Find the word "búsqueda" in the listing below. Copy every line that has it.

----- Source material -----

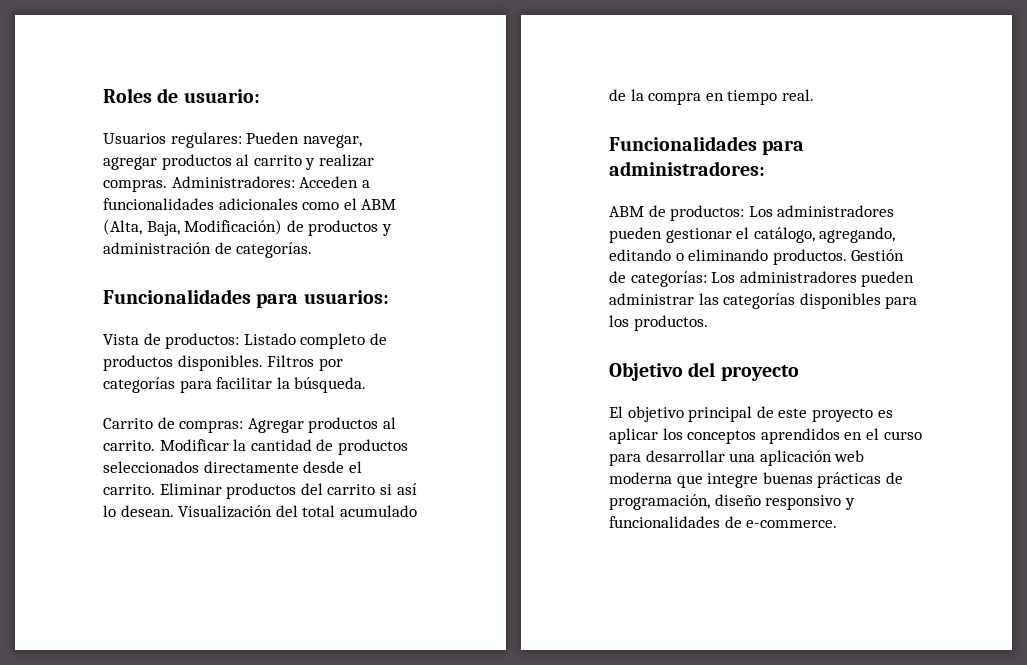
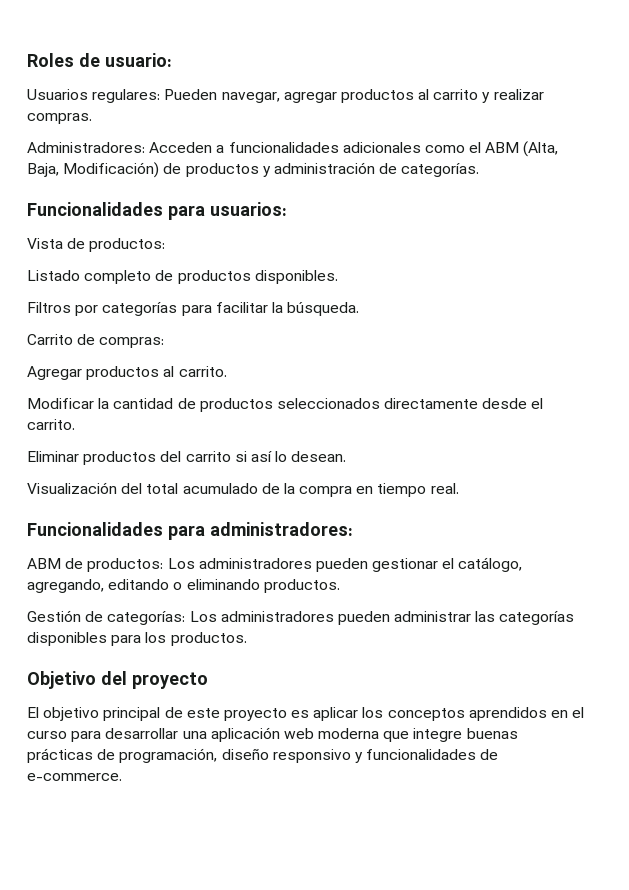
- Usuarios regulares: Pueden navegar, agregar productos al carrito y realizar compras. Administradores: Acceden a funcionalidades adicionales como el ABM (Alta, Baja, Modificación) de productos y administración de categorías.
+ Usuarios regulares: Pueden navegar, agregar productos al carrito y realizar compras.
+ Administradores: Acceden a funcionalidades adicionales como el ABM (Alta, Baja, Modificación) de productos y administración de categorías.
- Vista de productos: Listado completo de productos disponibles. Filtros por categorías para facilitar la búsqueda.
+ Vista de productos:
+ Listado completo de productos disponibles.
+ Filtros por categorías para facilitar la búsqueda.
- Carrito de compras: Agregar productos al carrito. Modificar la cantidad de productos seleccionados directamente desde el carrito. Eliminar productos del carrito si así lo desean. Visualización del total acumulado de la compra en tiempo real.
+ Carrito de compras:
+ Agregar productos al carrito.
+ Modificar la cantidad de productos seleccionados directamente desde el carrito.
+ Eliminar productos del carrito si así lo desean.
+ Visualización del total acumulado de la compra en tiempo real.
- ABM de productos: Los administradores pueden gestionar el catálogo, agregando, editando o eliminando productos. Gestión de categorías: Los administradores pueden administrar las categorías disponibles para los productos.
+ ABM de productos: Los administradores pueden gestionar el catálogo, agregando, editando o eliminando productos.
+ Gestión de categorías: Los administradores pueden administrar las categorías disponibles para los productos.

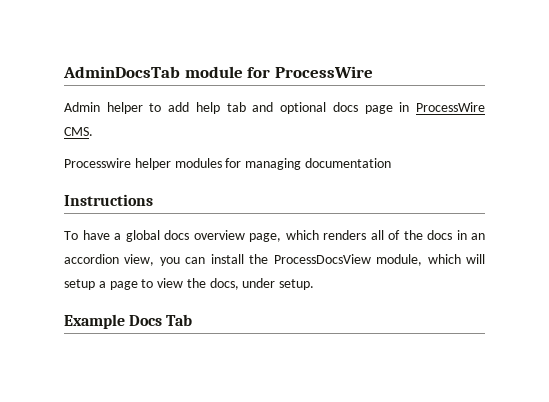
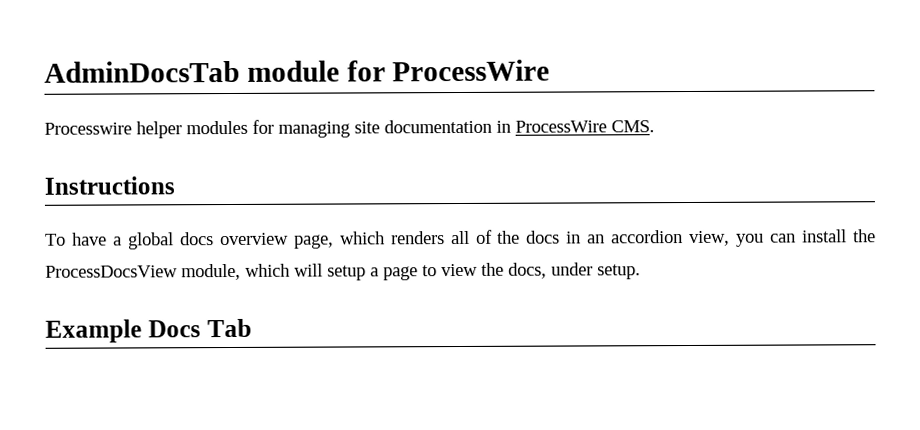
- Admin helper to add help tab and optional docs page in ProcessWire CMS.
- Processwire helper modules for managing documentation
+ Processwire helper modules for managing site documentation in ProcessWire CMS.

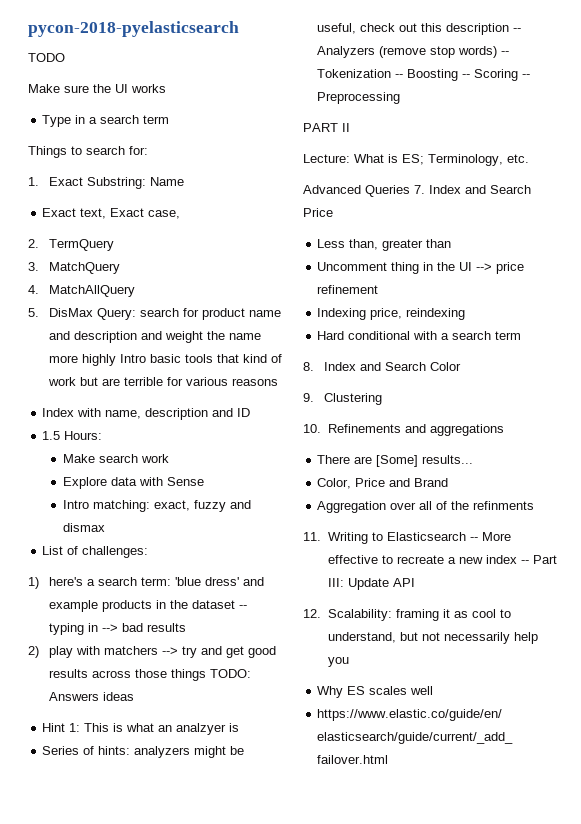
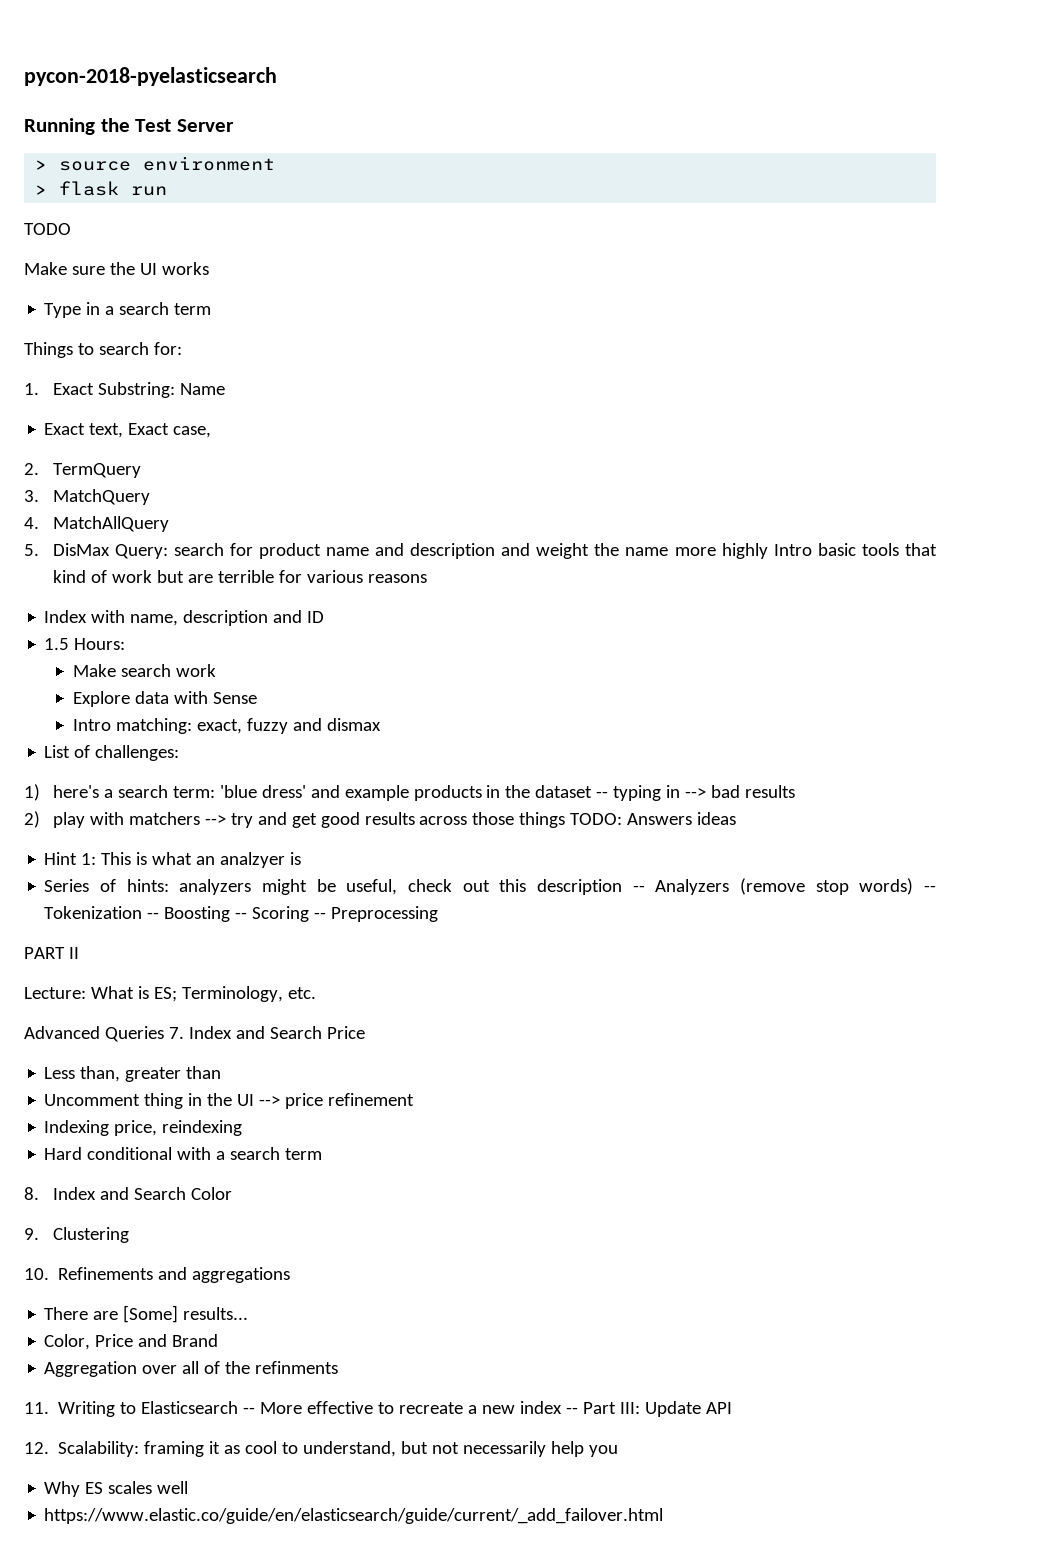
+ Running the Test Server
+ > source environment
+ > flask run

-----

Answer to this problem =>
- Vista de productos: Listado completo de productos disponibles. Filtros por categorías para facilitar la búsqueda.
+ Filtros por categorías para facilitar la búsqueda.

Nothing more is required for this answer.